Ignoro las reacciones de mi rostro, nunca las pude ver. Lo único que podía mirar era la eterna cruzada.
"¡Soy un soldado que no muere jamás"! Les clamaba, intentando persuadirlos para que no continuasen con el ataque. Y, sin embargo, lo único que lograba era que se enfadaran aún más, creyendo que me burlaba de ellos. No entendían que era una súplica de un hombre desesperado. Entonces arremetían con más fuerza, desbordándose en mil riadas de tormento. Caía yo atravesado por sus flechas, abatido por las balas, destrozado por sus golpes; pero no moría. Llenos de indignación, se ensañaban con mí ser derrotado. Hasta que, extenuados por la tortuosa y ardua tarea, se alejaban, satisfechos de haber acabado con la leyenda: con el soldado que no moría jamás. Permanecía yo inmóvil, difunto en apariencia, más vivo para mi propia desgracia. Esos eran los únicos momentos en donde saboreaba el descanso, esquivo y negado para mí, por mí mismo. Pero siempre había alguien que se percataba de mi disimulada respiración y se repetía la batalla. Y aún hoy continúo en la misma.
A veces siento como el viento sopla desde el norte, trayéndome un mensaje frío y nauseabundo, recordatorio infame de cuantos han conocido el filo de mi navaja. Observo el piso hecho de cadáveres, sin poder atisbar el crecimiento de la hierba porque esta no existe bajo mis pies. A veces creo que el hambre nunca será saciada y que la muerte se mofa de mí. No quiere venir a mi encuentro porque yo le alimento con mil suplementos iguales o parecidos a mi persona. Pienso que su apetito jamás será saciado y yo estaré obligado darle de comer eternamente. Castigo magnánimo impuesto por ignorancia y mantenido por inopia; desconocimiento de mí mismo. No he aprendido a hacer las cosas más sencillas, esas que la gente común sabe cumplir. No sé vivir, no sé amar. No sé bailar al ritmo de otras melodías y no sé cómo hacer comprender mi canción a otros. No sé salir a la calle como cualquiera.
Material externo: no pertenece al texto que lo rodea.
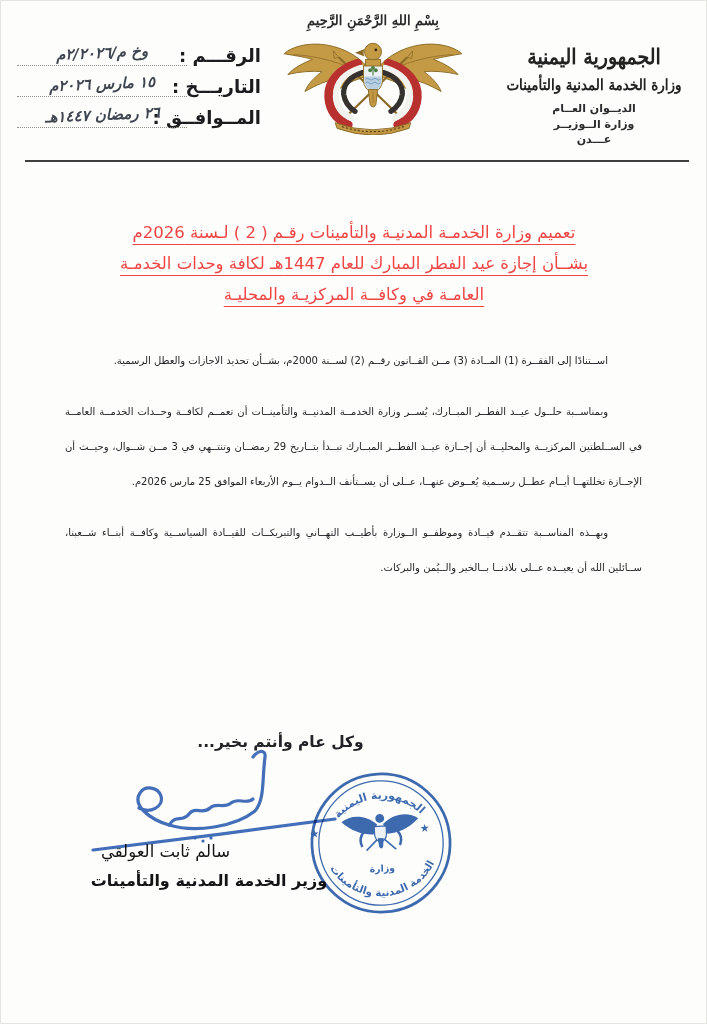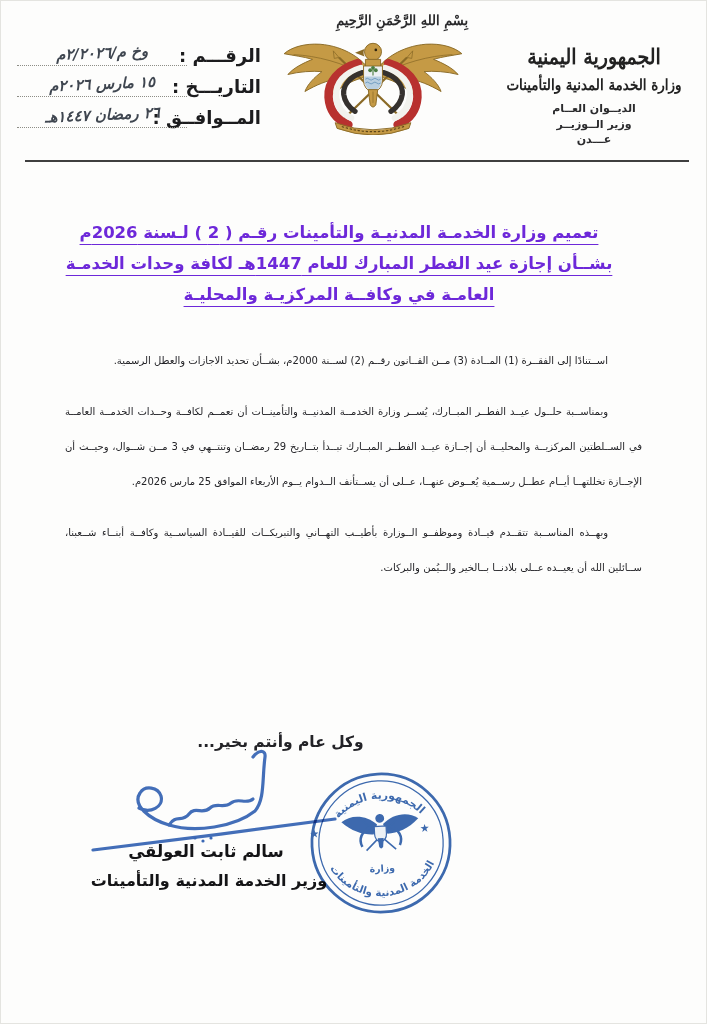--- a/index.html
+++ b/index.html
@@ -9,50 +9,50 @@
   
   .hdr-fields{position:absolute;top:42px;left:16px;width:244px;direction:rtl;}
   .f-row{display:flex;align-items:flex-end;margin-bottom:8px;}
   .f-row.attachments{margin-top:5px;}
   .f-label{width:72px;font-weight:bold;font-size:18px;color:#1c1c1e;white-space:nowrap;}
   .f-line{flex:1;border-bottom:1.6px dotted #8d8d86;text-align:center;height:22px;margin-right:2px;}
   .handwriting{display:inline-block;font-size:15px;font-weight:600;font-style:italic;
                color:#3f4650;transform:rotate(-2.5deg);letter-spacing:.5px;white-space:nowrap;}
 
   
-  .hdr-center{position:absolute;top:12px;left:277px;width:190px;text-align:right;direction:rtl;}
+  .hdr-center{position:absolute;top:12px;left:277px;width:190px;text-align:center;direction:rtl;}
   .bismillah{font-family:"DejaVu Serif",serif;font-weight:bold;font-size:13px;color:#2a2a2c;
              letter-spacing:1px;margin-bottom:3px;transform:scaleY(1.05);}
   .emblem{display:block;margin:0 auto;}
 
   
   .hdr-right{position:absolute;top:44px;right:6px;width:212px;text-align:center;direction:rtl;color:#222;}
   .rep-callig{font-family:"DejaVu Serif",serif;font-weight:bold;font-size:19px;transform:scaleY(1.12);}
   .min-callig{font-family:"DejaVu Serif",serif;font-weight:bold;font-size:13.5px;margin-top:9px;transform:scaleY(1.12);}
   .office-line{font-size:11px;font-weight:bold;line-height:15.5px;color:#2b2b2d;}
   .office-lines{margin-top:9px;}
 
   .hdr-rule{position:absolute;top:159px;left:24px;width:664px;height:2px;background:#3f3f3f;}
 
   
-  .title{position:absolute;top:216px;left:33px;width:610px;text-align:center;direction:rtl;
-         font-weight:bold;font-size:16.5px;line-height:31px;color:#6d28d9;}
+  .title{position:absolute;top:216px;left:48px;width:610px;text-align:center;direction:rtl;
+         font-weight:normal;font-size:16.5px;line-height:31px;color:#ef4444;}
   .title span{display:block;text-decoration:underline;text-underline-offset:6px;text-decoration-thickness:1.4px;}
 
   
   .bodytext{position:absolute;top:342px;right:64px;left:64px;direction:rtl;text-align:justify;
             font-size:10px;line-height:35px;color:#232327;}
   .bodytext p{margin:0 0 16px 0;text-indent:34px;}
   .closing{position:absolute;top:732px;left:0;width:559px;text-align:center;direction:rtl;
            font-weight:700;font-size:15.5px;color:#232327;}
 
   
   .signature{position:absolute;left:82px;top:742px;}
-  .sig-name{position:absolute;left:100px;top:841px;width:210px;text-align:center;
-            font-weight:bold;font-size:16.5px;color:#141416;}
+  .sig-name{position:absolute;left:100px;top:841px;width:210px;text-align:left;
+            font-weight:normal;font-size:16.5px;color:#141416;}
   .sig-title{position:absolute;left:68px;top:870px;width:280px;text-align:center;
              font-weight:bold;font-size:16px;color:#141416;white-space:nowrap;}
 
   
   .stamp{position:absolute;left:306px;top:768px;mix-blend-mode:multiply;opacity:.93;transform:rotate(-3deg);}
   .stamp-arc{font-weight:bold;fill:#2e5faa;}
 </style>
 </head>
 <body>
 
@@ -134,21 +134,21 @@
         <path d="M67 101 Q 100 112 133 101" stroke="#5d4517" stroke-width="1.2" fill="none" stroke-dasharray="2.5 1.8"></path>
       </g>
     </svg>
   </div>
 
   <div class="hdr-right">
     <div class="rep-callig">الجمهورية اليمنية</div>
     <div class="min-callig">وزارة الخدمة المدنية والتأمينات</div>
     <div class="office-lines">
       <div class="office-line">الديــوان العــام</div>
-      <div class="office-line">وزير الــوزيــر</div>
+      <div class="office-line">وزارة الــوزيــر</div>
       <div class="office-line">عـــدن</div>
     </div>
   </div>
 
   <div class="hdr-rule"></div>
 
   <div class="title">
     <span>تعميم وزارة الخدمـة المدنيـة والتأمينات رقـم ( 2 ) لـسنة 2026م</span>
     <span>بشــأن إجازة عيد الفطر المبارك للعام 1447هـ لكافة وحدات الخدمـة</span>
     <span>العامـة في وكافــة المركزيـة والمحليـة</span>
No sé contestar, no sé hablar sino de sufrimiento y desolación. Pudiendo manifestar tantas escenas hermosas que se esconden en mí. soy víctima de una perversa maledicencia. No sé verme en un espejo, a decir verdad: nunca lo he hecho. No sé cuándo actuar o cuando dejar de hacerlo. Y lo más importante y que me ha condenado a ser lo que soy: no sé morir.
¿Si no he aprendido a vivir cómo podría morir? Nada peor que un dolor perenne, no saber qué hacer con tu vida, ver a tanta gente desfallecer por tus manos. Todos merecen ese premio, ese descanso. ¿Por qué yo no? ¿Es que acaso soy tan diferente? Sé que nadie responderá esas preguntas, soy un idiota. Matar, destruir, arrasar, asesinar, vivir en agonía, agonizar en vida. ¿Qué clase de complot es este? ¿Y sí la agonía y el padecimiento preceden siempre a la muerte, por qué ahora no es así?
Soy el verdugo de todos y cada uno de sus destinos me pertenece, pero mi hado no le corresponde a nadie. Sólo soy un mártir que no fenece nunca. Todos quieren disfrutar la eternidad, más yo estoy harto de ella, no quiero saber más de sus cantos.